— Я не вижу Дениса.
Волконский усмехнулся.
— И не увидите. Жена улыбнулась вам одному, а, как показывает жизнь, для гостя этого бывает достаточно, чтобы пасть замертво.
Я почувствовал, что слегка покраснел. Очень проницательный человек, решил я о Волконском.
— Если же серьёзно, — продолжил он, — то Денис в подвале.
— Что он там делает? — удивился я.
— Как что? Сидит! Вы знаете, чем занимается ваш… мм… друг?
— Я знаю, что он вор.
Лев Сергеевич поднял брови.
— Так просто вы это говорите!

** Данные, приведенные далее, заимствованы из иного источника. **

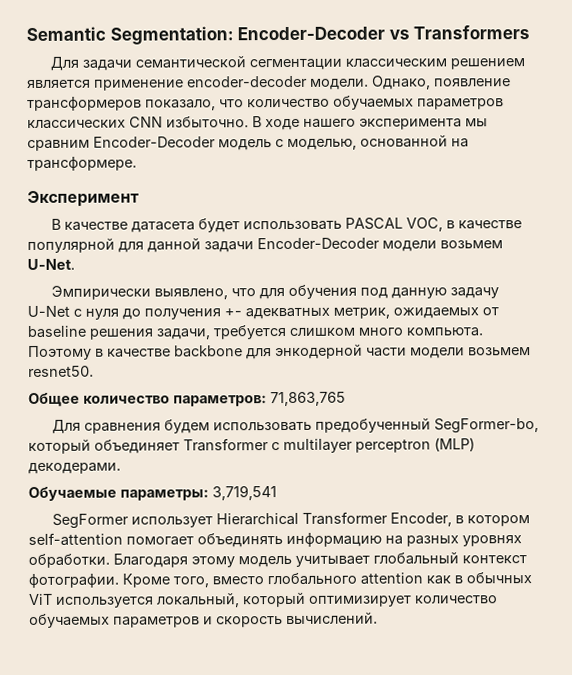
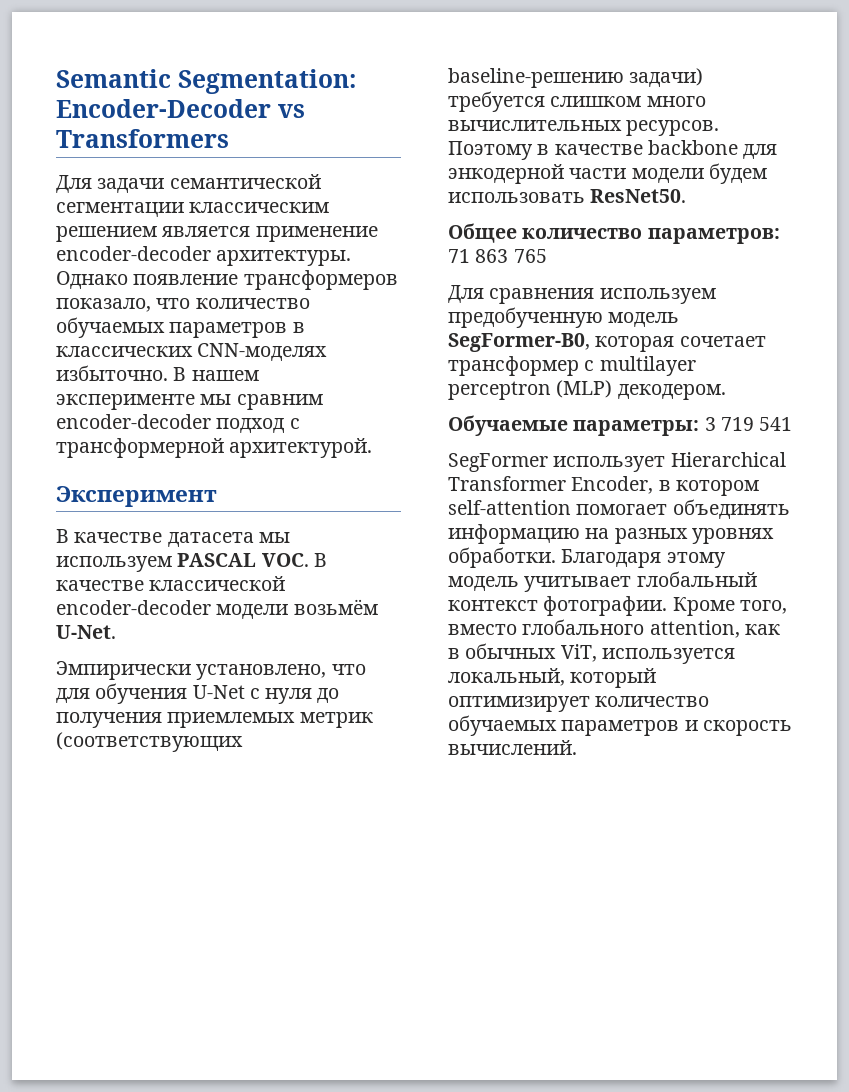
- Для задачи семантической сегментации классическим решением является применение encoder-decoder модели. Однако, появление трансформеров показало, что количество обучаемых параметров классических CNN избыточно. В ходе нашего эксперимента мы сравним Encoder-Decoder модель с моделью, основанной на трансформере.
+ Для задачи семантической сегментации классическим решением является применение encoder-decoder архитектуры. Однако появление трансформеров показало, что количество обучаемых параметров в классических CNN-моделях избыточно. В нашем эксперименте мы сравним encoder-decoder подход с трансформерной архитектурой.
  Эксперимент
- В качестве датасета будет использовать PASCAL VOC, в качестве популярной для данной задачи Encoder-Decoder модели возьмем U-Net.
+ В качестве датасета мы используем PASCAL VOC. В качестве классической encoder-decoder модели возьмём U-Net.
- Эмпирически выявлено, что для обучения под данную задачу U-Net с нуля до получения +- адекватных метрик, ожидаемых от baseline решения задачи, требуется слишком много компьюта.
+ Эмпирически установлено, что для обучения U-Net с нуля до получения приемлемых метрик (соответствующих baseline-решению задачи) требуется слишком много вычислительных ресурсов.
- Поэтому в качестве backbone для энкодерной части модели возьмем resnet50.
+ Поэтому в качестве backbone для энкодерной части модели будем использовать ResNet50.
- Общее количество параметров: 71,863,765
+ Общее количество параметров: 71 863 765
- Для сравнения будем использовать предобученный SegFormer-bo, который объединяет Transformer с multilayer perceptron (MLP) декодерами.
+ Для сравнения используем предобученную модель SegFormer-B0, которая сочетает трансформер с multilayer perceptron (MLP) декодером.
- Обучаемые параметры: 3,719,541
+ Обучаемые параметры: 3 719 541
- Кроме того, вместо глобального attention как в обычных ViT используется локальный, который оптимизирует количество обучаемых параметров и скорость вычислений.
+ Кроме того, вместо глобального attention, как в обычных ViT, используется локальный, который оптимизирует количество обучаемых параметров и скорость вычислений.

Не странно ли для сыщика?
— А вы считаете, я мало твердил ему, чтобы он бросил своё занятие? Да при каждой нашей встрече, так что он начал на меня сердиться.

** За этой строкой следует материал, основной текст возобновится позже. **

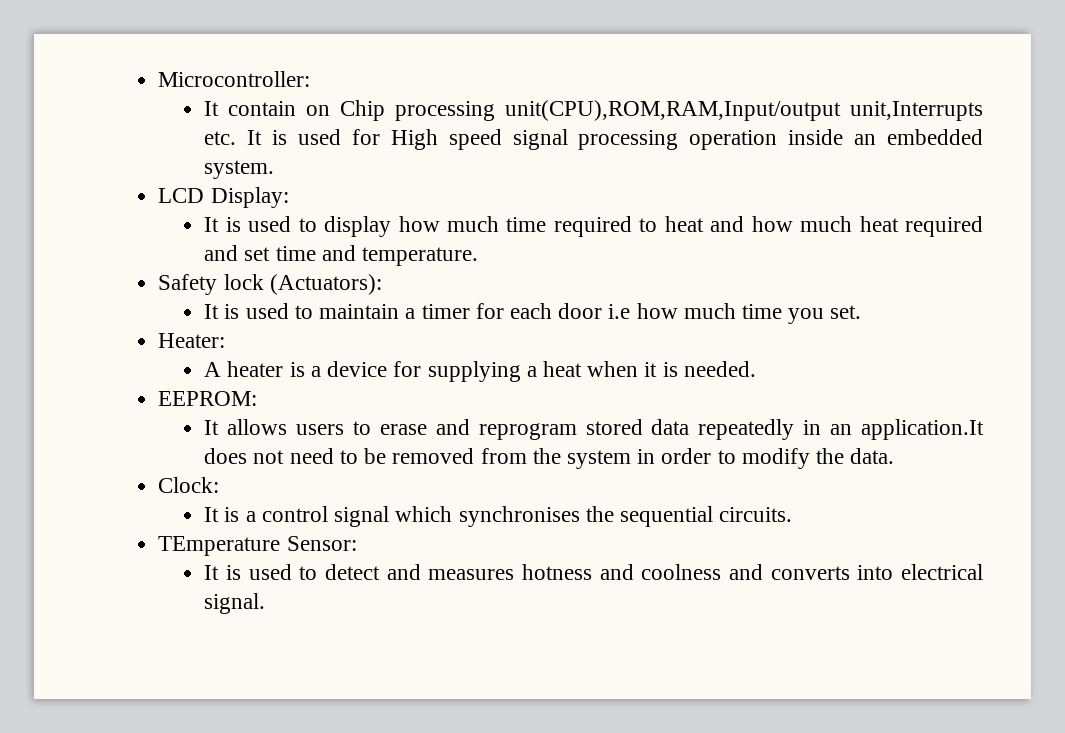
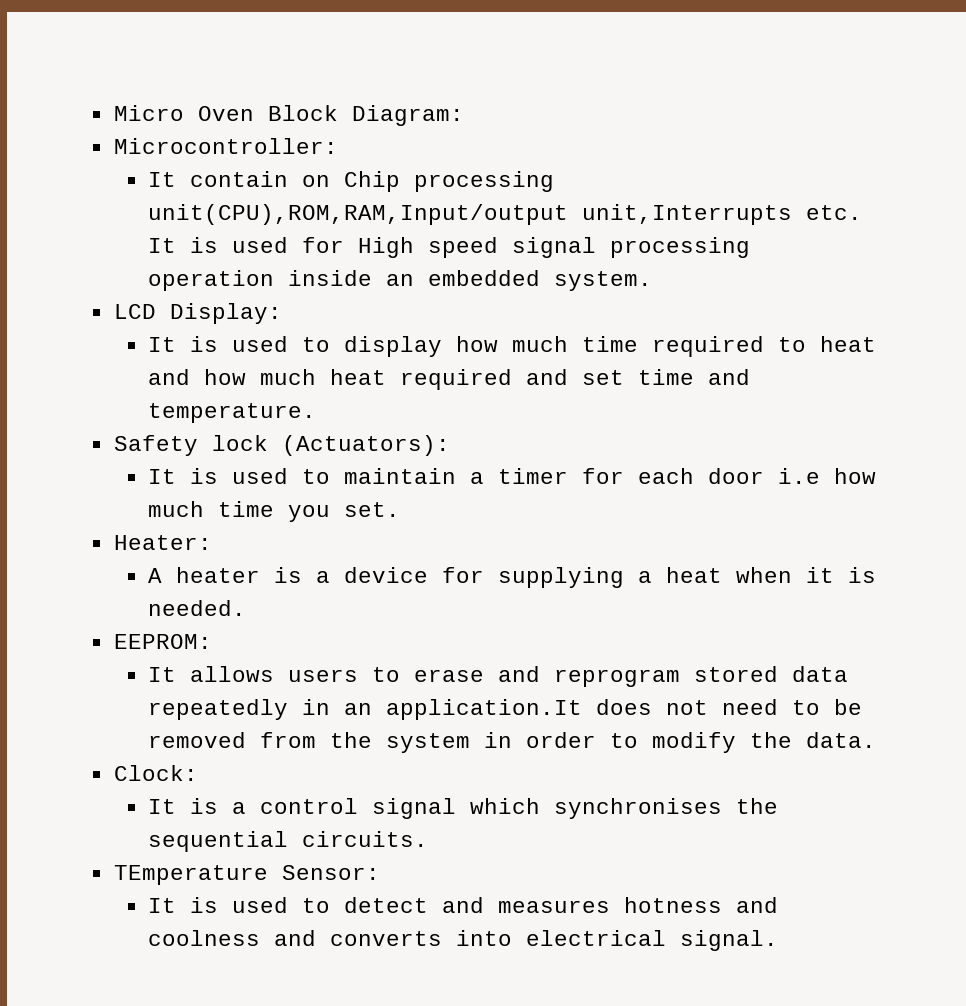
+ Micro Oven Block Diagram:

— По-моему, такие люди, как он, неисправимы. Настя принесёт одежду, вы оденетесь, и мы спустимся к нему.
— С удовольствием… — Я уже заметил хозяйку с одеждой в руках.
— Да. Переоденьтесь вот в этой комнате. Пусть она будет вашей на несколько дней.
— Благодарю, только я сомневаюсь, что мне можно задерживаться более чем на пару суток.
Я принял одежду и скрылся в комнате. Я переменил свой убор, оказавшийся точно в пору, и поспешил выйти к хозяевам, ждавшим у двери.
— Что я говорил? Один размер! — усмехнулся Волконский.
— Бывают в жизни совпадения, — добавила улыбнувшаяся Настасья Никитична. Она собралась уходить, но вдруг вспомнила. — Простите, Николай, вы голодны?
— Пожалуй, что так, — кивнул я.
— Тогда я приготовлю. Саша, ты куда?
— Я с ними, мама.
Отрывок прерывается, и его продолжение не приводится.